One that struck me was when someone suggested we ban “Spin Doctors” particularly political ones that set out to persuade us that black is white, that what happened was not as it seemed, that somebody else was to blame, people had not contributed to climate change, and any number of other “Goebbelesque” distortions.
It occurred to me that the problem here was ours, as consumers of information and the media by which it is communicated, we accept the interpretation of data by those with a point of view, and often no knowledge just an outcome in mind. We allow those in positions of influence to distort data to their own purposes, when the opportunity is available to us to consider the data ourselves, and process it into information we are comfortable with.
Data is not information, it is just data to be interpreted to become information, and when used properly, usually with further processing, knowledge.
In this age of data availability and transparency, we only have ourselves to blame when we accept as the truth some dodgy interpretation of data by a dill with an agenda.

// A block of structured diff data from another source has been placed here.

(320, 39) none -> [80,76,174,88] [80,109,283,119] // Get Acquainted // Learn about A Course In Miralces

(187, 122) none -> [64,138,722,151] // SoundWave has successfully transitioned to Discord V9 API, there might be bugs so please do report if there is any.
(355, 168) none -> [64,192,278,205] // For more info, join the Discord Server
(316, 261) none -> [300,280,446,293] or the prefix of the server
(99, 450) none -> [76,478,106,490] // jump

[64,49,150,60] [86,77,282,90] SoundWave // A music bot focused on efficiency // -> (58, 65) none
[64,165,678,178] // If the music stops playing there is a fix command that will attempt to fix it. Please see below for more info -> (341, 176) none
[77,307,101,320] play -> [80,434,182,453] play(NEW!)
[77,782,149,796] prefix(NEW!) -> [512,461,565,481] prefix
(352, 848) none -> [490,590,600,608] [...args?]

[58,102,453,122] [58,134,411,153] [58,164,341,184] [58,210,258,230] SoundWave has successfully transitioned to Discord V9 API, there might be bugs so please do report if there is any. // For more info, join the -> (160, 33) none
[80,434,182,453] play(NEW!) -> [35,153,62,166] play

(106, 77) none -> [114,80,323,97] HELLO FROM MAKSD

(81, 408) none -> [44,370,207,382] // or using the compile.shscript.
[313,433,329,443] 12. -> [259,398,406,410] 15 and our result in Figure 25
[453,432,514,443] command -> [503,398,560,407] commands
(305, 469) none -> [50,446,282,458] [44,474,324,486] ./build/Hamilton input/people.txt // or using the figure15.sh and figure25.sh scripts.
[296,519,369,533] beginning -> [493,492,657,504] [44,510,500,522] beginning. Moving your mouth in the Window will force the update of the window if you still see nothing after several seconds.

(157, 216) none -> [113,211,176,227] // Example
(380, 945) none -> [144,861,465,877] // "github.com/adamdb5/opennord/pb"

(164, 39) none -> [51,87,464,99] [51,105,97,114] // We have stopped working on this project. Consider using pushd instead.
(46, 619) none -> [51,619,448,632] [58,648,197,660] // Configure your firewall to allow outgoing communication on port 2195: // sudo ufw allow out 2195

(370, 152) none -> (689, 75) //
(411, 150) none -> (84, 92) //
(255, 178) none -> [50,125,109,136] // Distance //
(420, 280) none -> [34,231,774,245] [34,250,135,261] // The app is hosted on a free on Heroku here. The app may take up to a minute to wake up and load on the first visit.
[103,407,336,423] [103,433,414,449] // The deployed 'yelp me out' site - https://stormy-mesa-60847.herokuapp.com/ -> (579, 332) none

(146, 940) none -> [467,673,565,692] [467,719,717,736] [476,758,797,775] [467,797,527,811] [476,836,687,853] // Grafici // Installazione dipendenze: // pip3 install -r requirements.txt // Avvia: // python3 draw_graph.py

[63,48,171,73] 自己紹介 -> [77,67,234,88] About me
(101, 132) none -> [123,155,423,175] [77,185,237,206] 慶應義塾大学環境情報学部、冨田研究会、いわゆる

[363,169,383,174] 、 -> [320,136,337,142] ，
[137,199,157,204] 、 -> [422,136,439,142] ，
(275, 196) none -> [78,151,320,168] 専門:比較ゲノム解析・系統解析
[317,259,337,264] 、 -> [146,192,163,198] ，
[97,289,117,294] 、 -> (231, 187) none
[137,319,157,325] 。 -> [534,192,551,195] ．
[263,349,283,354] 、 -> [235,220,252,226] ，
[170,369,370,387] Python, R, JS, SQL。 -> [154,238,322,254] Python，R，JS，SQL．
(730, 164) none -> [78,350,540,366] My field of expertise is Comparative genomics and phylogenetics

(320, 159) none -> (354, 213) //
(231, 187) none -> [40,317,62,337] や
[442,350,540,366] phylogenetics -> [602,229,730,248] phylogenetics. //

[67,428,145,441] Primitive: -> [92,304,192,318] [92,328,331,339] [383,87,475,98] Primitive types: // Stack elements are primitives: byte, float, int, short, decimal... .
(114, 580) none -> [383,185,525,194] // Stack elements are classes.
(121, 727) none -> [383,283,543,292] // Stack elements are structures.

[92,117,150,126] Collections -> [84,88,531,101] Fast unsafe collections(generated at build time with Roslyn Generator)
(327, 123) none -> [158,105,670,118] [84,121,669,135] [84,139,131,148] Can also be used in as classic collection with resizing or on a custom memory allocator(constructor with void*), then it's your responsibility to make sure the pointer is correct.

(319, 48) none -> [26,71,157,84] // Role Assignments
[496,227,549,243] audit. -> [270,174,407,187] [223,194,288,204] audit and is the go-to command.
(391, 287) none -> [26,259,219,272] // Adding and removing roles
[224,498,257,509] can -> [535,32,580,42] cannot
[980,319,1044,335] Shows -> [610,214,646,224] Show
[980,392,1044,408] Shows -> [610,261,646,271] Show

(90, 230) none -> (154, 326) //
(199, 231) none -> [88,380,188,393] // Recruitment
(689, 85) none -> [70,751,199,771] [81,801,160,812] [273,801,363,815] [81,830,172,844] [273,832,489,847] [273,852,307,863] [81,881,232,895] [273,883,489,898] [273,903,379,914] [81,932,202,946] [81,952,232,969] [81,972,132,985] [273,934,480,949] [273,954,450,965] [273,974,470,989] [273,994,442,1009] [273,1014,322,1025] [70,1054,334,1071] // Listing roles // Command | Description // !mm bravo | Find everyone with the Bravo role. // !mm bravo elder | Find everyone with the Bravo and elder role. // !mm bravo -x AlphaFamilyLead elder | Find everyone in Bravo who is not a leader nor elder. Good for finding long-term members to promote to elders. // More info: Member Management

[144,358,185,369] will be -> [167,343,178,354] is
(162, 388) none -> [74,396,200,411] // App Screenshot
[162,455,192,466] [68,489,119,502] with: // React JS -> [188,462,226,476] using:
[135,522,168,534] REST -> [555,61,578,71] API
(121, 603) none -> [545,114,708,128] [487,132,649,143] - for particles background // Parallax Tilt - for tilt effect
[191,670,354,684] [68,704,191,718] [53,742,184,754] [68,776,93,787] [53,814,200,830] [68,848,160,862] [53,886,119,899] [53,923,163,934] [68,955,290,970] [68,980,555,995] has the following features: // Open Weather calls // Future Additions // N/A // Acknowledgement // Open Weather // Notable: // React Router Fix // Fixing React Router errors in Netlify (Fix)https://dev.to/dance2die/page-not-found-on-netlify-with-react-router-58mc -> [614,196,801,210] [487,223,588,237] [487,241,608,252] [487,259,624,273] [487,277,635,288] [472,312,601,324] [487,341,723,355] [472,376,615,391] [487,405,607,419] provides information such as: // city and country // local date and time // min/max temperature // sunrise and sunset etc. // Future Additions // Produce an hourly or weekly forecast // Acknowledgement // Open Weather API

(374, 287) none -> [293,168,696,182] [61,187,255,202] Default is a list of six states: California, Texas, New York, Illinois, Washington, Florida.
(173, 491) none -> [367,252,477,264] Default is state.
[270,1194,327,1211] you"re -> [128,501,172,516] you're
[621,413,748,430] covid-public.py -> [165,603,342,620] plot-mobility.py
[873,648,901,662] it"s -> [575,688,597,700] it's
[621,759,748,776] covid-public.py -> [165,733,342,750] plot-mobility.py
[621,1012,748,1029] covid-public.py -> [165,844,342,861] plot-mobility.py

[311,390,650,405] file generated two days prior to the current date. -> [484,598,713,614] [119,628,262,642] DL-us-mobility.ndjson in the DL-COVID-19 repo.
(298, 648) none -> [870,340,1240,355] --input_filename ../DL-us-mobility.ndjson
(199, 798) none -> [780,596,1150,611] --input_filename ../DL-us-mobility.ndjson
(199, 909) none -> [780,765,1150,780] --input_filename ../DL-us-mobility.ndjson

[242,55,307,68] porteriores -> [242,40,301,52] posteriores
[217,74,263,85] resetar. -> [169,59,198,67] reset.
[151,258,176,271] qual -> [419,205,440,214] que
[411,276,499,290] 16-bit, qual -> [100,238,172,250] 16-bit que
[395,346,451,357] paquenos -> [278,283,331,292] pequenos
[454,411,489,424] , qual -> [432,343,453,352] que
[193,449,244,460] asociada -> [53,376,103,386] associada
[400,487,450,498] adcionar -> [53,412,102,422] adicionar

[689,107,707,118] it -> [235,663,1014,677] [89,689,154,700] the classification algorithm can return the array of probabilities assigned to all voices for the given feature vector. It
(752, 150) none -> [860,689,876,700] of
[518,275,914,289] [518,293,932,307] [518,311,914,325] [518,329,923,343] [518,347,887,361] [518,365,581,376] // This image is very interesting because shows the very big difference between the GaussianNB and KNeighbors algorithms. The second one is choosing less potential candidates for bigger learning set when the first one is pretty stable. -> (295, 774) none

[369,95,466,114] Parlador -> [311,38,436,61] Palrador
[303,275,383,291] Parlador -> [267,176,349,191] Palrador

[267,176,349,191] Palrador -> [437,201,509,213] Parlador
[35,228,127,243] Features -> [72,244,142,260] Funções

Thanks for your excellent posts this year. Spin doctoring has and will always exist. Its a human thing. Started when you had to apologise for failing to spear that mammoth. There would have been a spin doctor who cooked that meat. Blame the barbie not the cook. The problem is where to get the facts (to which you will apply your own bais!) Print media as example – they often don’t present the facts, or you can’t tell what is a fact or is prejudice, although it does help to know the “bias” of the writer (ergo defacto spin-doctor). They present in order to sell papers, to inform is peripheral.